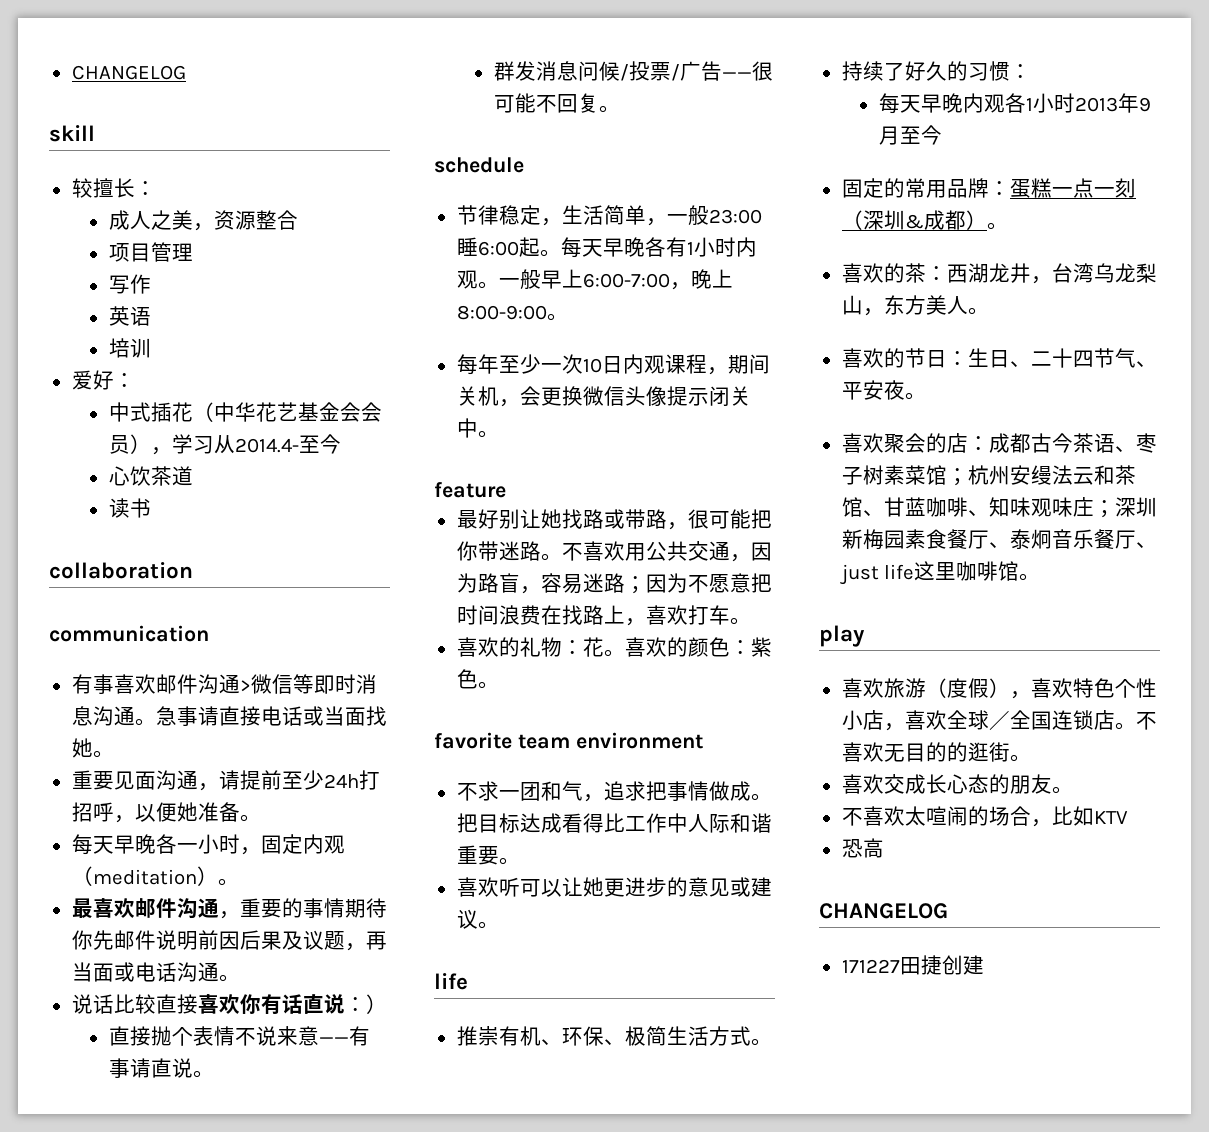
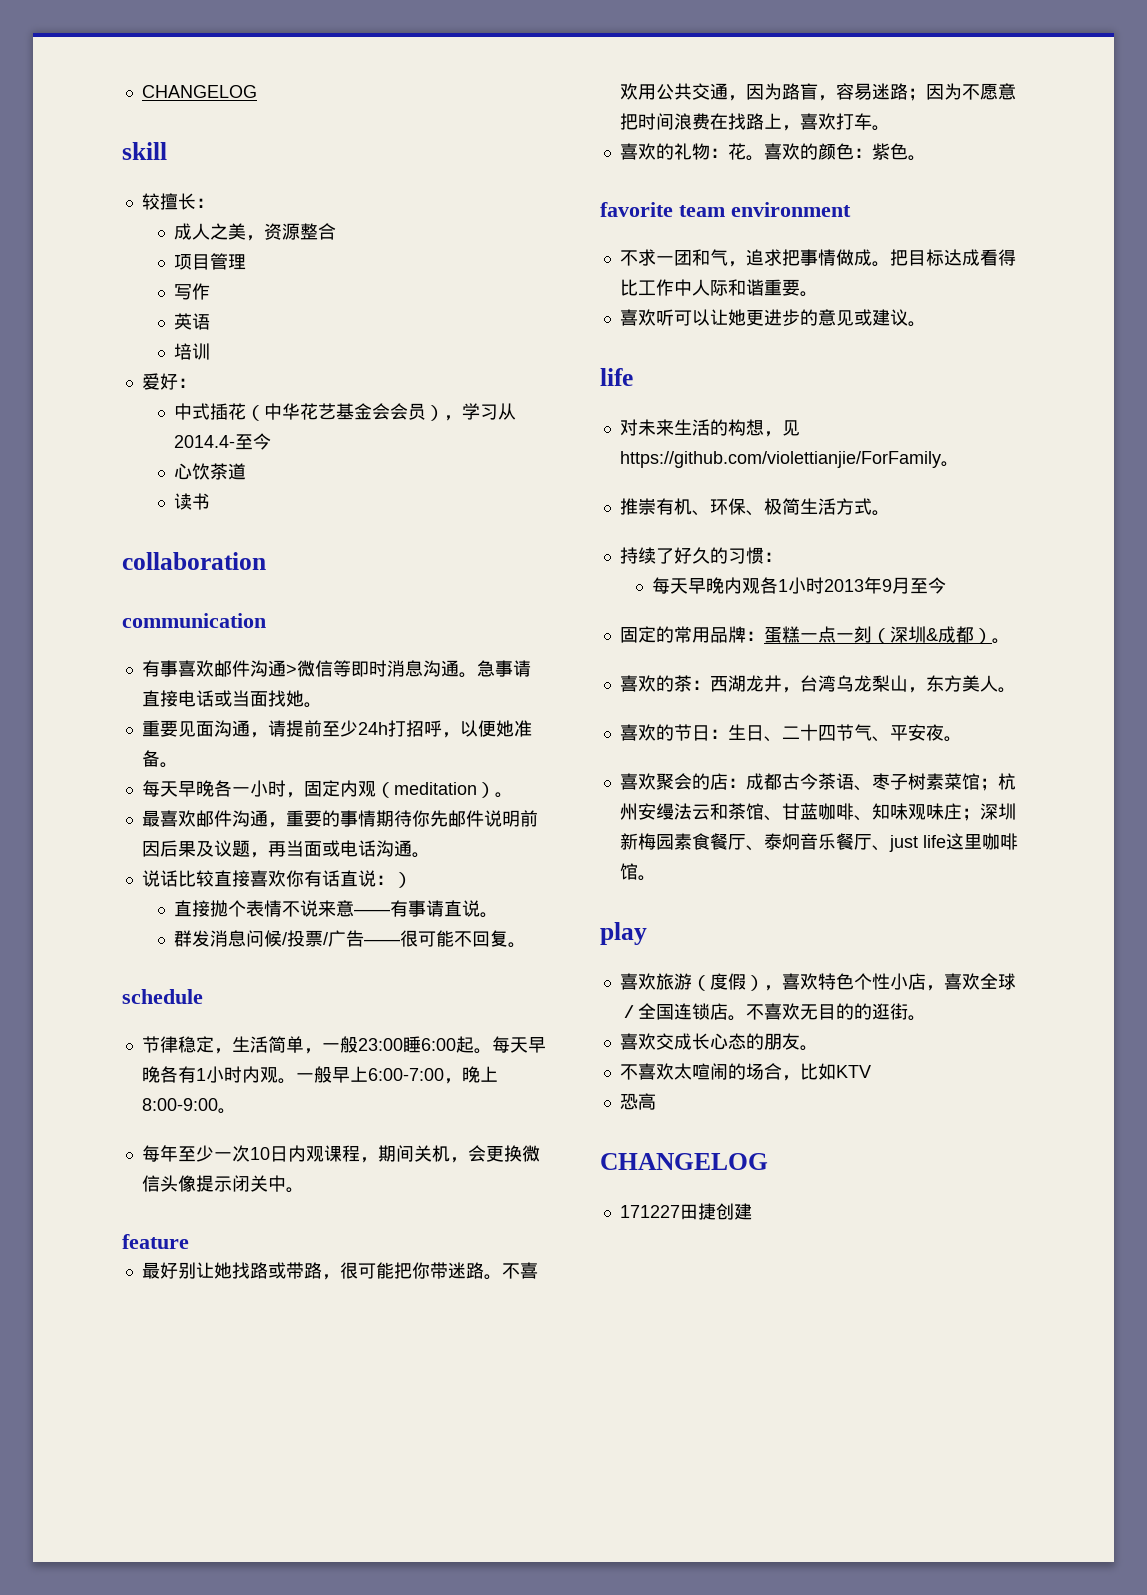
(468, 981) none -> [619,419,800,437] [619,451,959,468] // 对未来生活的构想，见https://github.com/violettianjie/ForFamily。

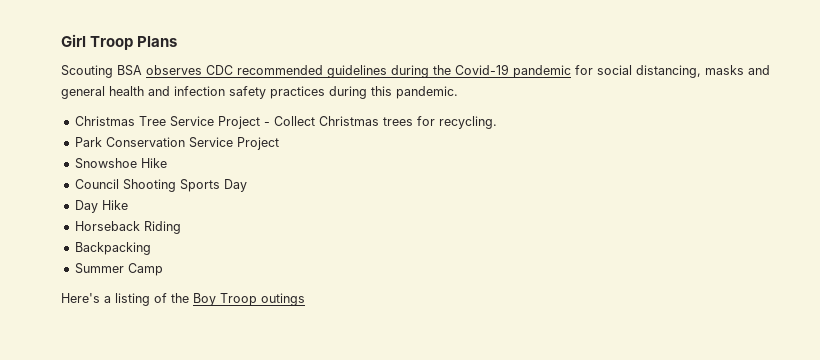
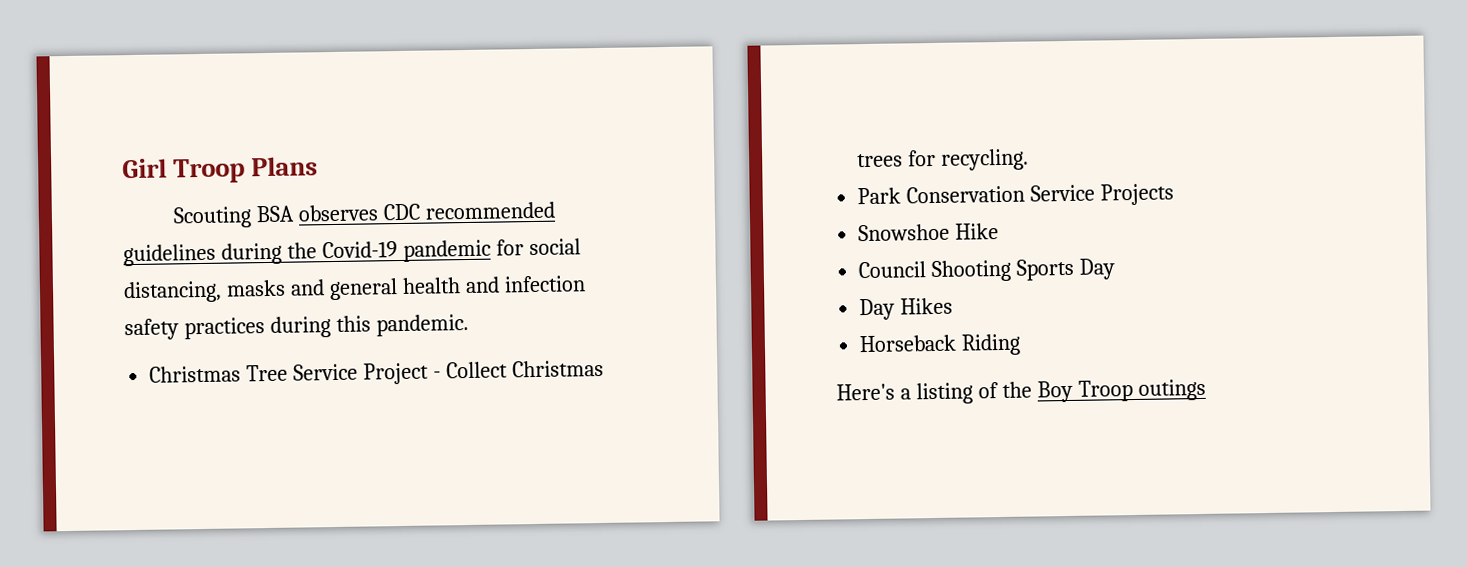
[236,137,279,150] Project -> [1100,183,1175,206] Projects
[101,200,128,210] Hike -> [900,297,954,315] Hikes
[74,242,151,255] [74,263,163,276] // Backpacking // Summer Camp -> (1022, 344) none

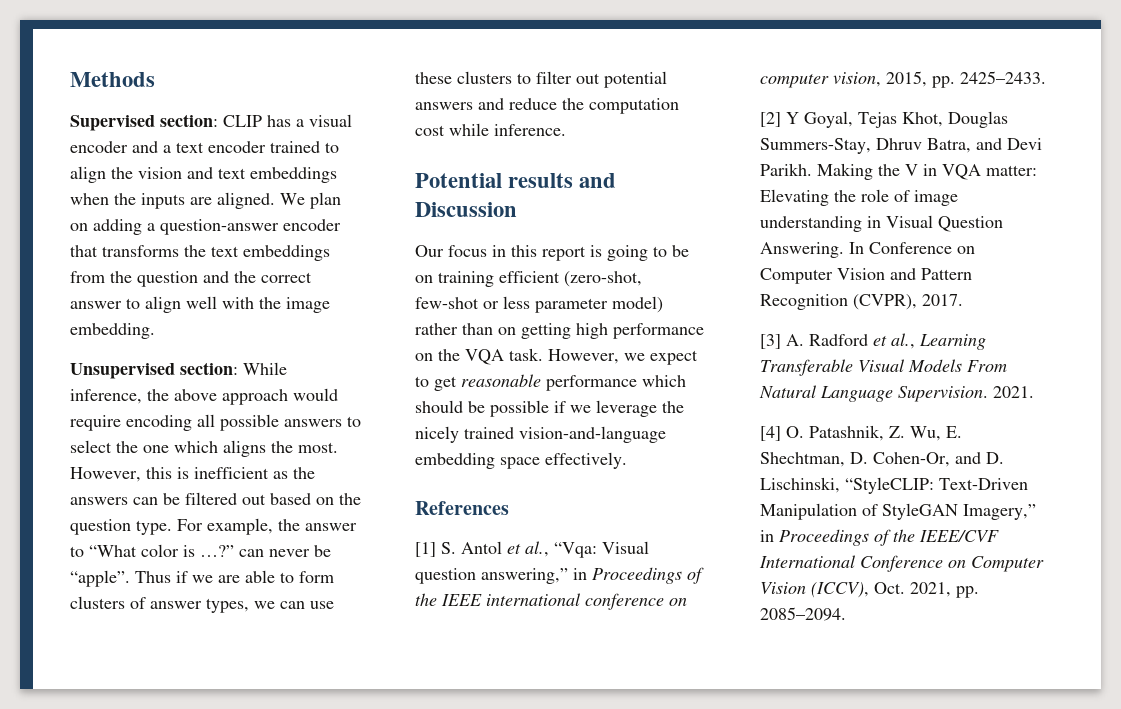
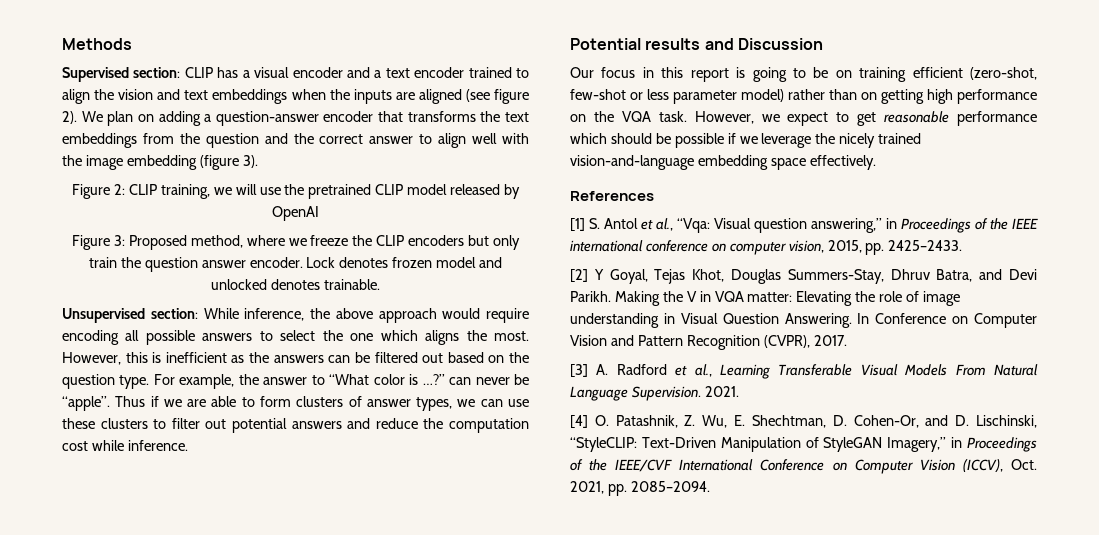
[217,192,275,209] aligned. -> [418,89,529,104] [62,111,77,124] aligned (see figure 2).
[70,323,155,339] embedding. -> [126,155,258,170] [72,184,520,199] [272,206,319,221] [71,235,521,250] [88,257,503,272] [211,279,380,290] embedding (figure 3). // Figure 2: CLIP training, we will use the pretrained CLIP model released by OpenAI // Figure 3: Proposed method, where we freeze the CLIP encoders but only train the question answer encoder. Lock denotes frozen model and unlocked denotes trainable.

YOUR ASSIGNMENT:
In the listing above, find the line containing "[74,242,151,255] [74,263,163,276] //". Output it and every line after it up to and including the line containing "[217,192,275,209] aligned. ->", exactly, but skip the pictures.

YOUR SOLUTION:
[74,242,151,255] [74,263,163,276] // Backpacking // Summer Camp -> (1022, 344) none

[217,192,275,209] aligned. -> [418,89,529,104] [62,111,77,124] aligned (see figure 2).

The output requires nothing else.